# How much info should you give out?



## debodun (Feb 22, 2017)

I thought I'd try "A Place For Mom" website to try to find a suitable senior housing facility in my area. The problem I had was that they ask for too much personal info before they will even lat you use their Web site and have a disclaimer that they reserve the right to contact you by phone and/or email. Sheesh! That's all I need is to get more annoying phone calls and emails.


----------



## Lon (Feb 22, 2017)

debodun said:


> I thought I'd try "A Place For Mom" website to try to find a suitable senior housing facility in my area. The problem I had was that they ask for too much personal info before they will even lat you use their Web site and have a disclaimer that they reserve the right to contact you by phone and/or email. Sheesh! That's all I need is to get more annoying phone calls and emails.



I have replied to similar web sites and yes they will follow up with phone calls and email, but it's not a bad idea because they will invite you to lunch or dinner at their facility and give you a tour, even offer to pick you up and take you back home I have gone to several for a nice lunch with wine and entertainment. This is when they will discuss the various costs. The personal info that they ask for is to PRE SCREEN potential residents'


----------



## Butterfly (Feb 22, 2017)

I'm skeptical of websites that ask for information before they will let you in at all (except maybe your zip code, I get that).  I do not provide any information to those sites.  To me, that kind of thing is very offputting, and I do not trust websites who request info like that.  Back when I was looking for insurance several years ago, I discovered that many companies would not provide any information AT ALL before you gave them all kinds of personal information, so I dealt with a broker I knew instead.  IMHO, it is just plain dangerous to provide all kinds of personal info to a website you do not even know is legitimate.


----------



## Aunt Bea (Feb 22, 2017)

I wouldn't give them the information until I was serious about making the move.

Deb, IMO you should try to look at this as a series of changes over several years and not just go from a big house to an independent living situation.  I would focus on getting rid of things that won't fit into a standard two bedroom apartment, then look into selling your house and make a move to a typical apartment complex.  That will make the transition into a smaller apartment at an independent or assisted living complex easier.

Sort of like the old line about how do you eat an elephant, one bite at a time.

Good luck!


----------



## Kitties (Feb 22, 2017)

If you are uncomfortable I'm sure you can look on your own.


----------



## Lon (Feb 22, 2017)

If you do a Google search for Senior Living, Continuing Care, assisted living  etc. you will very shortly be contacted by a multitude of facilities particularly if you do no more than give your zip code. There is a great deal of competition for those SENIOR DOLLARS and they are aggressive marketers of their respective facilities and services .It's  not all bad though because it's a no cost way to find out what it will cost for the care we may eventually need and what is available. I prefer to make the decision for myself rather than leave it to some one else to decide where to put these old bones.


----------



## Buckeye (Feb 22, 2017)

debodun said:


> I thought I'd try "A Place For Mom" website to try to find a suitable senior housing facility in my area. The problem I had was that they ask for too much personal info before they will even lat you use their Web site and have a disclaimer that they reserve the right to contact you by phone and/or email. Sheesh! That's all I need is to get more annoying phone calls and emails.

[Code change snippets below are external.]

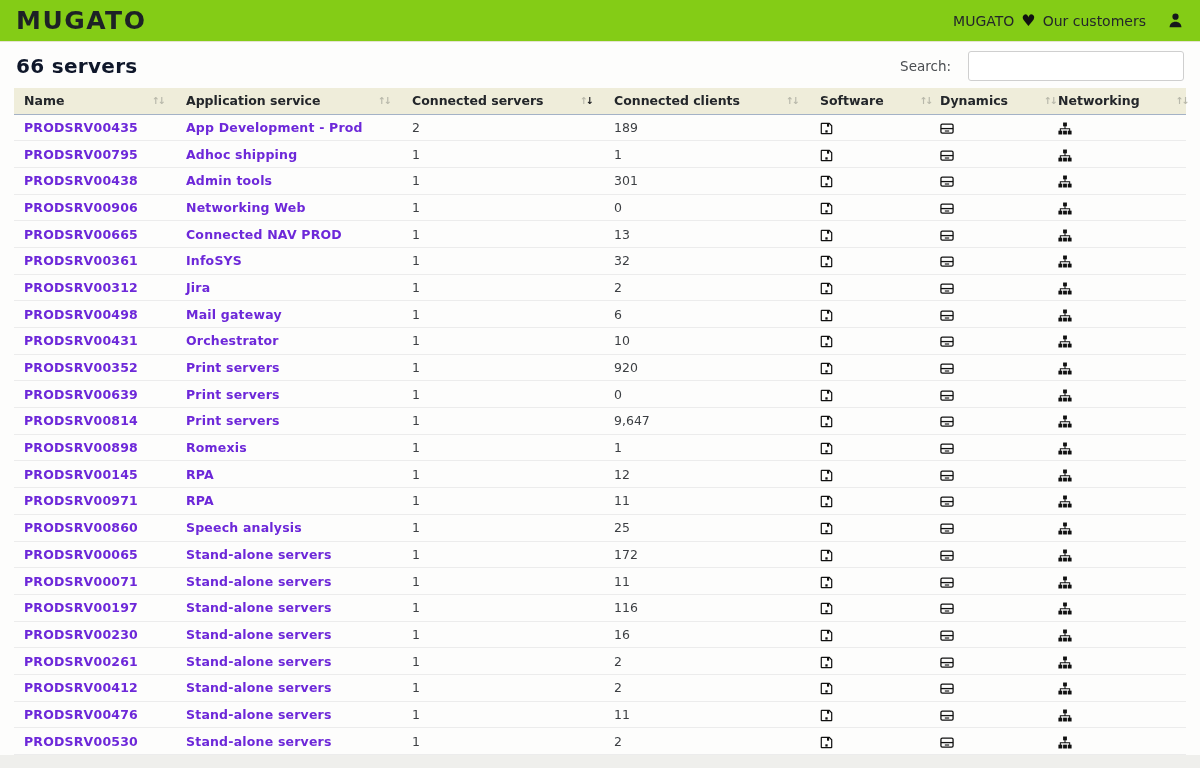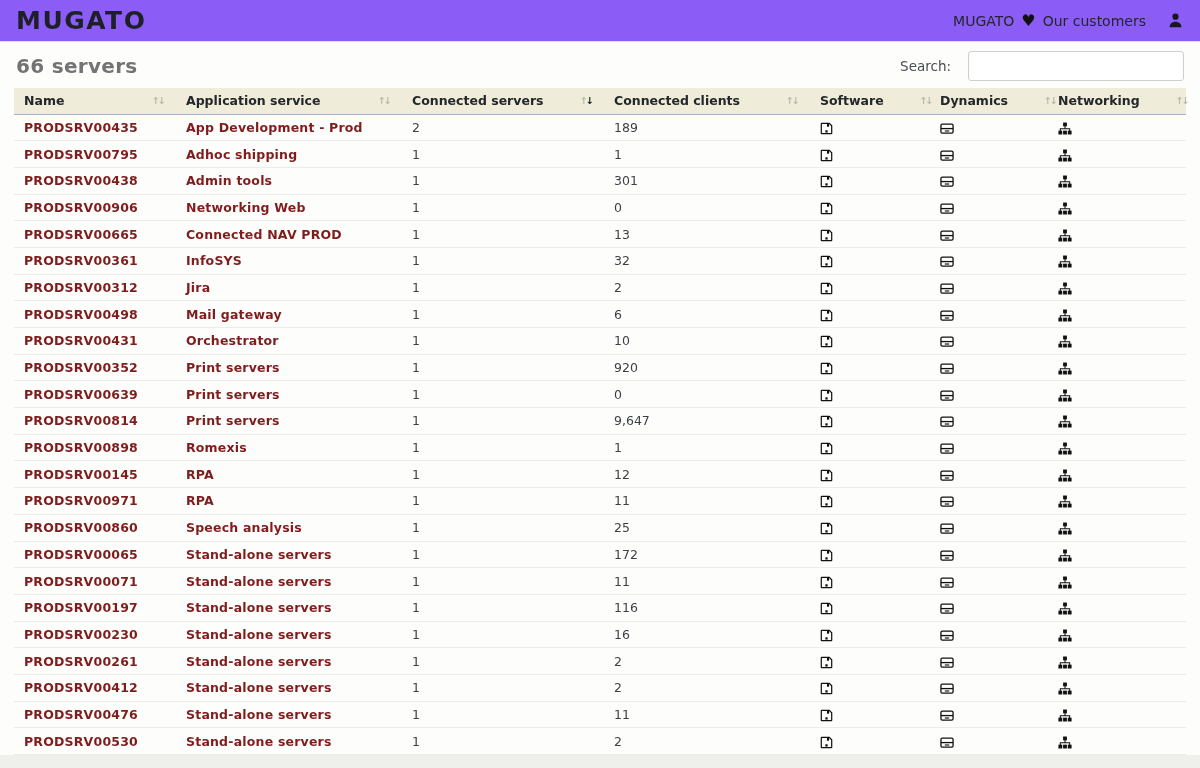"MUGATO" .topbar { background: #8b5cf6 -> #84cc16 }
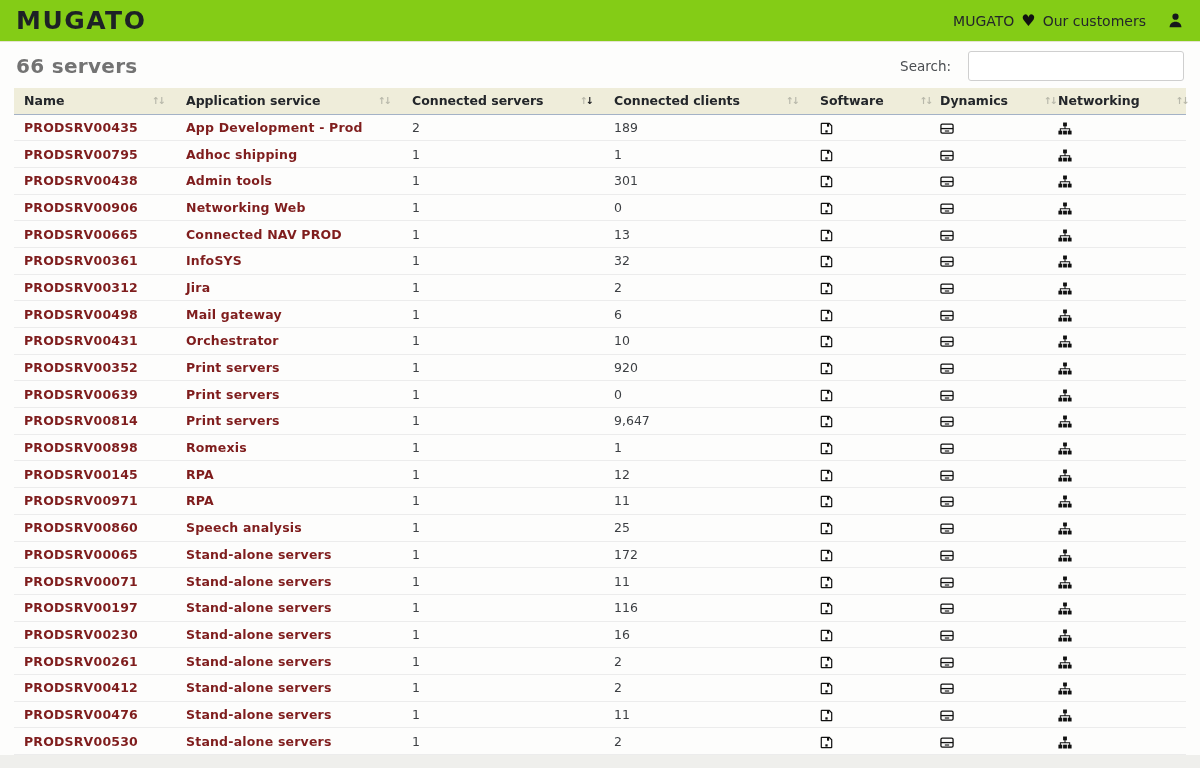"66 servers" h1 { color: #737373 -> #0f172a }
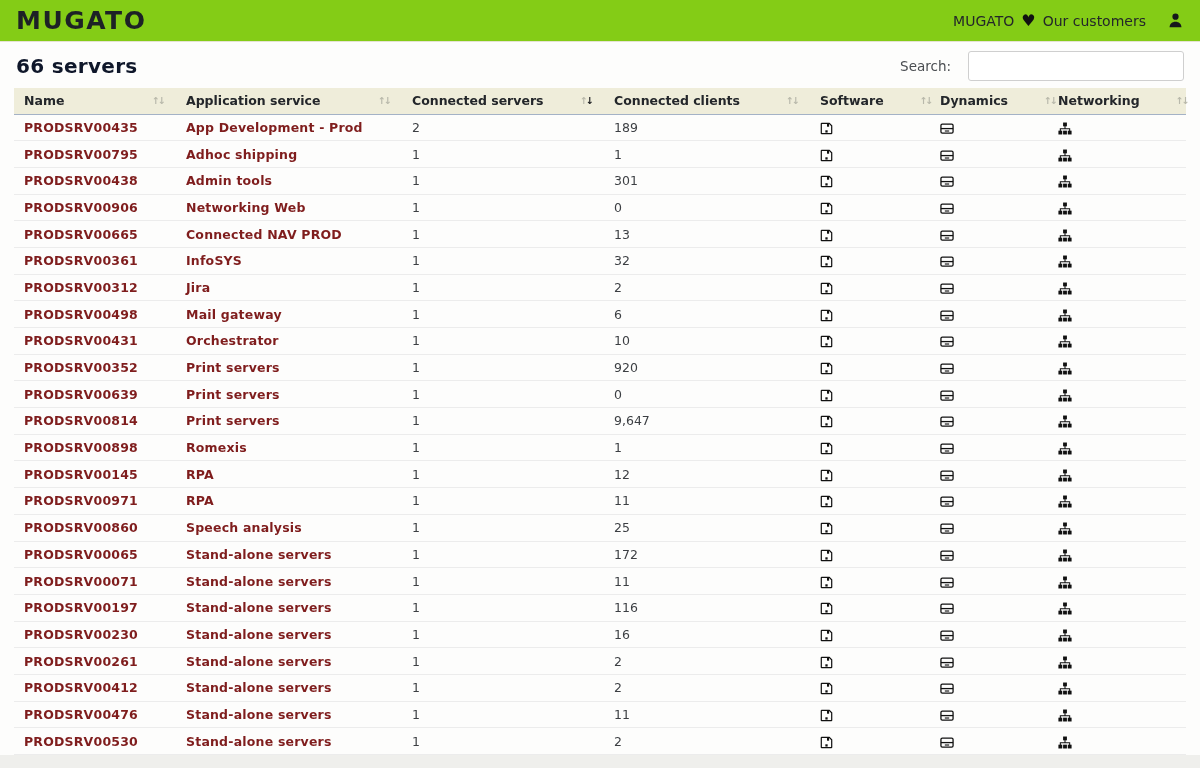"PRODSRV00435" tbody td.b { color: #7f1d1d -> #6d28d9 }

I'm with you - it is very annoying to be asked for all your personal info before they will give you any information at all.  And why isn't there "A Place for Dad"?

Sorry, I'm a little cranky today..


----------



## OneEyedDiva (Mar 10, 2017)

I've gone to sites like that, even the one you wrote about. I just leave the site rather than give that info. But then I wasn't seriously looking for a place, just curious.


----------



## Don M. (Mar 10, 2017)

Before searching for any "services" on the Internet, I search for Reviews or Complaints about that "service".  In the case of A Place for Mom, I quickly found several...here is just one which explains what this company really does.

http://ascamformom.blogspot.com/2010/04/truth-behind-place-for-mom.html

Virtually ANY personal information you place on the Internet becomes available for any number of entities to view....and, use.  Personally, before I would put anything on the Internet, in such a situation, I would call their 800 number and speak directly with a representative.


----------